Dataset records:
┄┄┄┄┄┄┄┄┄┄┄┄┄┄┄┄┄┄┄┄

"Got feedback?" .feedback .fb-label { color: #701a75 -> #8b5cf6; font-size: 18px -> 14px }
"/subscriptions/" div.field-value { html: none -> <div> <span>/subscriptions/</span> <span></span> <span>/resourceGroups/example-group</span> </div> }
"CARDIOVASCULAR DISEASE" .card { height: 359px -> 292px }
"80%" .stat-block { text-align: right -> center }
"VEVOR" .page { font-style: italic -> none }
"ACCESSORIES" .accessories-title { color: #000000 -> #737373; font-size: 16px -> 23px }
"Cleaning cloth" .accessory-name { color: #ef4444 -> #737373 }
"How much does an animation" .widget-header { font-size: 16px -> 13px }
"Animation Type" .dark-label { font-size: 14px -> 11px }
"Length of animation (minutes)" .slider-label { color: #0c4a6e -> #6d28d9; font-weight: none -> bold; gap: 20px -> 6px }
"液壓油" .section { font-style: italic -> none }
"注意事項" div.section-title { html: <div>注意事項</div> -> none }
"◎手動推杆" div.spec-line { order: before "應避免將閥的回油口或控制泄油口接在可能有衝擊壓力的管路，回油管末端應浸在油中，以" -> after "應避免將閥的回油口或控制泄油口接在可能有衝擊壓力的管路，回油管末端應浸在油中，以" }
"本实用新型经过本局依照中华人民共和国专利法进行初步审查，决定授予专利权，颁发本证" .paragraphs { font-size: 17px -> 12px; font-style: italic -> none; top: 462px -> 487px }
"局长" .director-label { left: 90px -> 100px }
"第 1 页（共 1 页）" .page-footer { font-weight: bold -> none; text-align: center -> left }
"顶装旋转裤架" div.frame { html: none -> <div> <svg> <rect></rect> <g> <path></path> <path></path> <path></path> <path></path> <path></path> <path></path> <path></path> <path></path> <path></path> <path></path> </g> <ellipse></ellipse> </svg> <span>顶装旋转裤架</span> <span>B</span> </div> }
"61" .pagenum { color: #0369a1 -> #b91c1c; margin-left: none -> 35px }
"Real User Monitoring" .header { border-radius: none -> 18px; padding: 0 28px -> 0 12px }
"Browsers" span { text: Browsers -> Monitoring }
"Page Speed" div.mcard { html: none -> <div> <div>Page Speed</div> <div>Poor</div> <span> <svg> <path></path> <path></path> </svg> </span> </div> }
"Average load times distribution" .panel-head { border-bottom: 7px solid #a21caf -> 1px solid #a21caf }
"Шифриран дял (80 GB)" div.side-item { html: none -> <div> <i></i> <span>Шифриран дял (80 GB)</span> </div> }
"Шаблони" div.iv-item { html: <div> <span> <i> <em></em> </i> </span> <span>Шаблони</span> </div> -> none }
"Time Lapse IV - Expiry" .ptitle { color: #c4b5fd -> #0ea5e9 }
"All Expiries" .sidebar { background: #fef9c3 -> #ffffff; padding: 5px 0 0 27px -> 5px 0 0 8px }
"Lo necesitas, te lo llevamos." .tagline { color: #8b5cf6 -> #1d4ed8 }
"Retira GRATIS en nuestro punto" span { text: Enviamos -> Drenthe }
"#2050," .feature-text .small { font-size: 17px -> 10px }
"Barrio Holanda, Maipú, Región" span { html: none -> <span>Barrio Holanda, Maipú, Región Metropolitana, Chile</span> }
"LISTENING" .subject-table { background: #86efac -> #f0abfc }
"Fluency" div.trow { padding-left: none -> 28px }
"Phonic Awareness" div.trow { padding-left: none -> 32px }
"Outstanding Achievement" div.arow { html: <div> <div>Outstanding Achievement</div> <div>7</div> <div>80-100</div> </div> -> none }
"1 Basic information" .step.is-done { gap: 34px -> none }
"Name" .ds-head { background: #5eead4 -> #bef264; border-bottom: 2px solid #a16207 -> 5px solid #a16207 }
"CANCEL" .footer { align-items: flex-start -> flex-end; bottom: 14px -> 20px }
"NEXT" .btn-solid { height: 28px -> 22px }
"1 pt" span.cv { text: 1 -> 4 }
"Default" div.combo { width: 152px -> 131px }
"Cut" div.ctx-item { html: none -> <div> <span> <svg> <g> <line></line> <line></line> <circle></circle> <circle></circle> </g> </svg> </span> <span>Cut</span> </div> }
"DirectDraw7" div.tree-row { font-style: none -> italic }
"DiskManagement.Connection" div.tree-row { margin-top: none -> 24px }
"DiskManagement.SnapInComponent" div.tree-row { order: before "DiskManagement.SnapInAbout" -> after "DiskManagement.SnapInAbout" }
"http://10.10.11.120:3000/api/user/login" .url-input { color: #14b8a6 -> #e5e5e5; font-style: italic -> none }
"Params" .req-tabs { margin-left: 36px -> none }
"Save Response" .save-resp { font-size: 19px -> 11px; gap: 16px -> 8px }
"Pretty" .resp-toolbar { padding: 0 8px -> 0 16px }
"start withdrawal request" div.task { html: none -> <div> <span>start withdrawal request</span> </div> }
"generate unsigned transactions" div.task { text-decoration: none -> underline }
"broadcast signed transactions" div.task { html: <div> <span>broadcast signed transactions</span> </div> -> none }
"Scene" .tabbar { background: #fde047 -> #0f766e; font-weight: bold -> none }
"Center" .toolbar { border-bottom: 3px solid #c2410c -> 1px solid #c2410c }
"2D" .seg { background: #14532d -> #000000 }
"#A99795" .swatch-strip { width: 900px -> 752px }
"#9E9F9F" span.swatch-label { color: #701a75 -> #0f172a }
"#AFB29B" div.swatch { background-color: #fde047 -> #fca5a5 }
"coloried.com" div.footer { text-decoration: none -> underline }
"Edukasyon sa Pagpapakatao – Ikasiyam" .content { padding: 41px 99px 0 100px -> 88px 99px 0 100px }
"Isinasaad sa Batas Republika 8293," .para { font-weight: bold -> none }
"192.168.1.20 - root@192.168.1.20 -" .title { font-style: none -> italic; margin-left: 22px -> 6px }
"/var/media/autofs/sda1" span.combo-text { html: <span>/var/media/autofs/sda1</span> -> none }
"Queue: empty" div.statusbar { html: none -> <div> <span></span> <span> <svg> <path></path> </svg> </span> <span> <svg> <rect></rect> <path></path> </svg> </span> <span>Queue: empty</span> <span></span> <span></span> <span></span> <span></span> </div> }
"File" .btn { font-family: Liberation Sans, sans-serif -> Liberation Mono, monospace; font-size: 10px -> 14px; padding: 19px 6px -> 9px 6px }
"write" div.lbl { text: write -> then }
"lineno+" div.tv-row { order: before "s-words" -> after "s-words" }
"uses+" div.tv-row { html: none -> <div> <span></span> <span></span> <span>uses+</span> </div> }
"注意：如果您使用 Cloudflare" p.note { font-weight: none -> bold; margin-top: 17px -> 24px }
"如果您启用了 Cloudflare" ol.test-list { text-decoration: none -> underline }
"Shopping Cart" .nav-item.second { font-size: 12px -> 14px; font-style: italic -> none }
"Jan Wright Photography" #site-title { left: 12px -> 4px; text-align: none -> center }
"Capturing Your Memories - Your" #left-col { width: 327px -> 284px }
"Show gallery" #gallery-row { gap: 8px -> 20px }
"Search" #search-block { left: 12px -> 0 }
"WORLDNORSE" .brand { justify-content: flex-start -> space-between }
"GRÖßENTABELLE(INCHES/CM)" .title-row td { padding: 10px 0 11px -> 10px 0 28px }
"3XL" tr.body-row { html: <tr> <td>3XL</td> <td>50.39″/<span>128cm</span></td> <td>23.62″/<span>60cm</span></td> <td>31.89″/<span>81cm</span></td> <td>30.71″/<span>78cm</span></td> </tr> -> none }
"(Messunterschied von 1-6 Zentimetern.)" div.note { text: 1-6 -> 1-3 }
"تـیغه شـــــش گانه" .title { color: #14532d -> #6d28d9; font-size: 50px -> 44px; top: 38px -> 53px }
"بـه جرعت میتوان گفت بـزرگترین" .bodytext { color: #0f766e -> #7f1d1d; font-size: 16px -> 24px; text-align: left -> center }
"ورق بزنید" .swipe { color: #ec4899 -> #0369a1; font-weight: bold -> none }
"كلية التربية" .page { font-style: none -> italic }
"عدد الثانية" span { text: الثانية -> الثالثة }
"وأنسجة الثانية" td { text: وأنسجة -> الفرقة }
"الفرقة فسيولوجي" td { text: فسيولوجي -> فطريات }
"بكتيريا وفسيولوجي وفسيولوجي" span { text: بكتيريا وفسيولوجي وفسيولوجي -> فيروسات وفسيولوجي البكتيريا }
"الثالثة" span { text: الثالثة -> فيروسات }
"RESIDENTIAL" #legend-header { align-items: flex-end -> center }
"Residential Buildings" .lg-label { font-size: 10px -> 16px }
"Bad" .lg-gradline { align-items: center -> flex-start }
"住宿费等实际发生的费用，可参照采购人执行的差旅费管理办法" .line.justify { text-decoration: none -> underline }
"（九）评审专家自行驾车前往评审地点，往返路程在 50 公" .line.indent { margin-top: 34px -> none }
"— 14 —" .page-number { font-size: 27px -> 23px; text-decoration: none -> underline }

┄┄┄┄┄┄┄┄┄┄┄┄┄┄┄┄┄┄┄┄

- [TASK ITEM]: Check each line of the records above, and copy those that hold the word "align".

- [ANSWER]:
"80%" .stat-block { text-align: right -> center }
"第 1 页（共 1 页）" .page-footer { font-weight: bold -> none; text-align: center -> left }
"CANCEL" .footer { align-items: flex-start -> flex-end; bottom: 14px -> 20px }
"Jan Wright Photography" #site-title { left: 12px -> 4px; text-align: none -> center }
"بـه جرعت میتوان گفت بـزرگترین" .bodytext { color: #0f766e -> #7f1d1d; font-size: 16px -> 24px; text-align: left -> center }
"RESIDENTIAL" #legend-header { align-items: flex-end -> center }
"Bad" .lg-gradline { align-items: center -> flex-start }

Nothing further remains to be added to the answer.